Problem description »
Without the pictures, give the entries below again exactly as written.

Input »
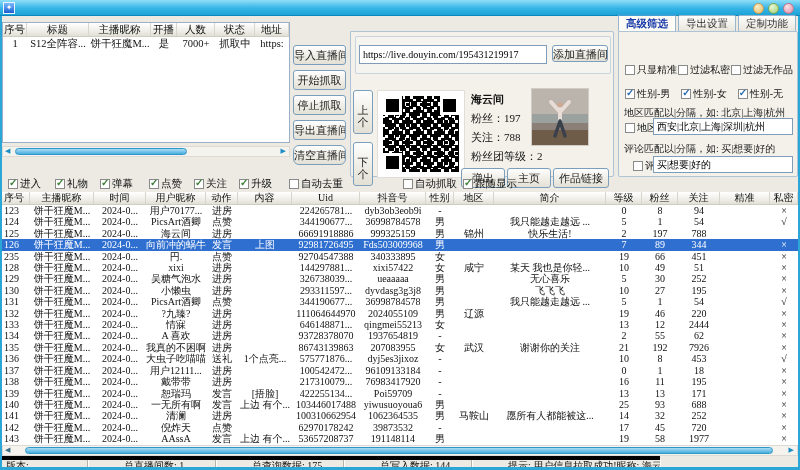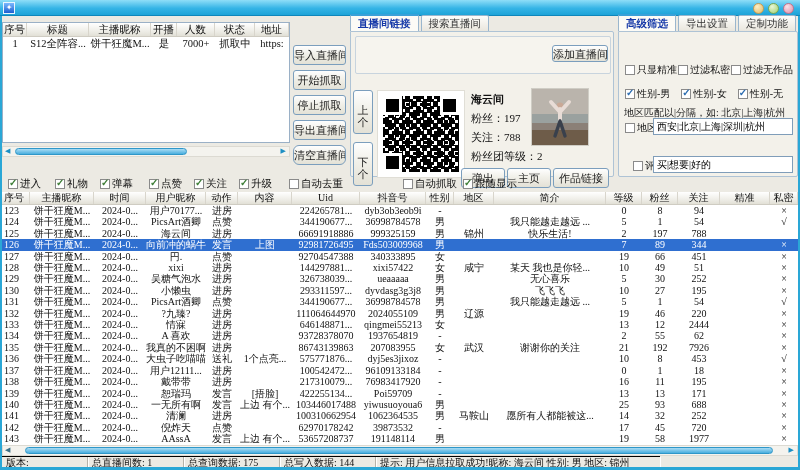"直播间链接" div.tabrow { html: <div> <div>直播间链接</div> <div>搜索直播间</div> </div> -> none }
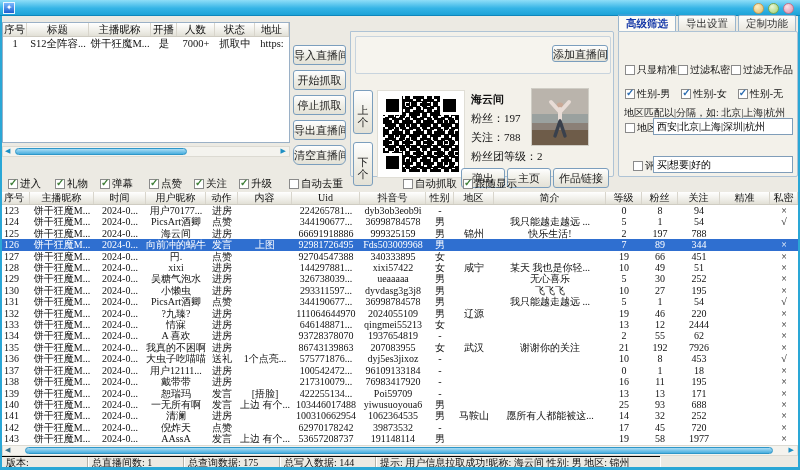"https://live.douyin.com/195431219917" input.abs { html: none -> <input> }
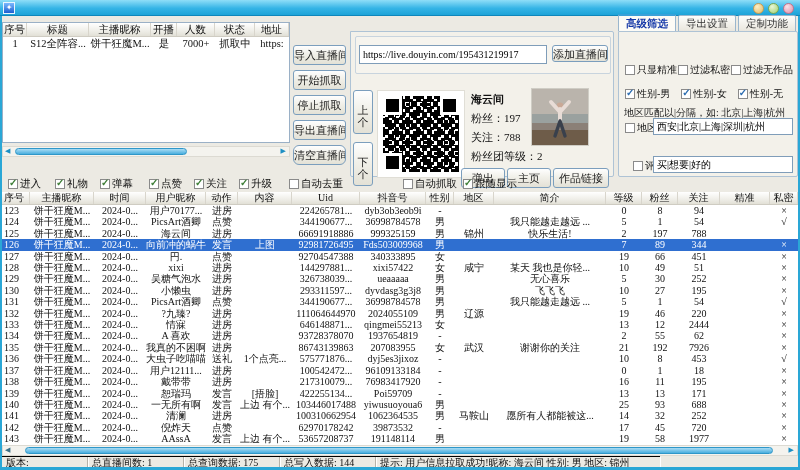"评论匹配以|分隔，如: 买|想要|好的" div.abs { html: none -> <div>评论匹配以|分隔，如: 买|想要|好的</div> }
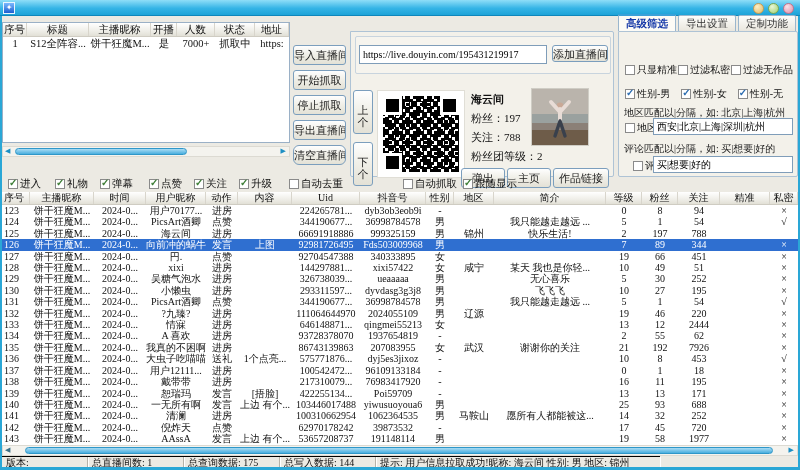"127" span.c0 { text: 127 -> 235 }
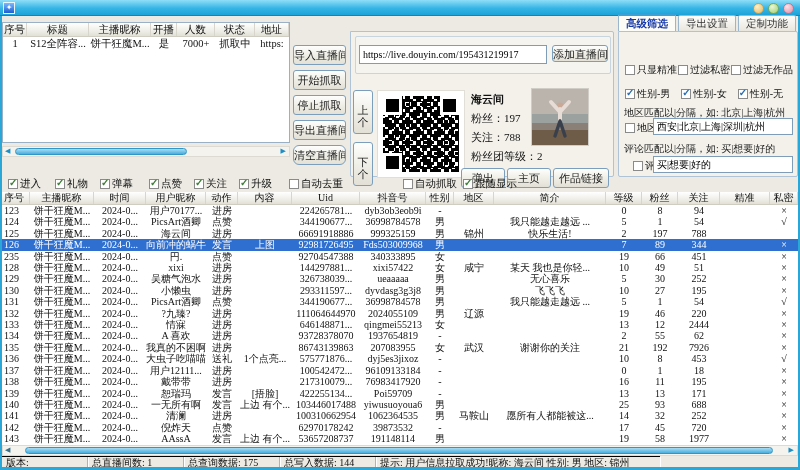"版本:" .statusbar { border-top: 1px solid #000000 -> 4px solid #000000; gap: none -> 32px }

Response below »
"直播间链接" div.tabrow { html: <div> <div>直播间链接</div> <div>搜索直播间</div> </div> -> none }
"https://live.douyin.com/195431219917" input.abs { html: none -> <input> }
"评论匹配以|分隔，如: 买|想要|好的" div.abs { html: none -> <div>评论匹配以|分隔，如: 买|想要|好的</div> }
"127" span.c0 { text: 127 -> 235 }
"版本:" .statusbar { border-top: 1px solid #000000 -> 4px solid #000000; gap: none -> 32px }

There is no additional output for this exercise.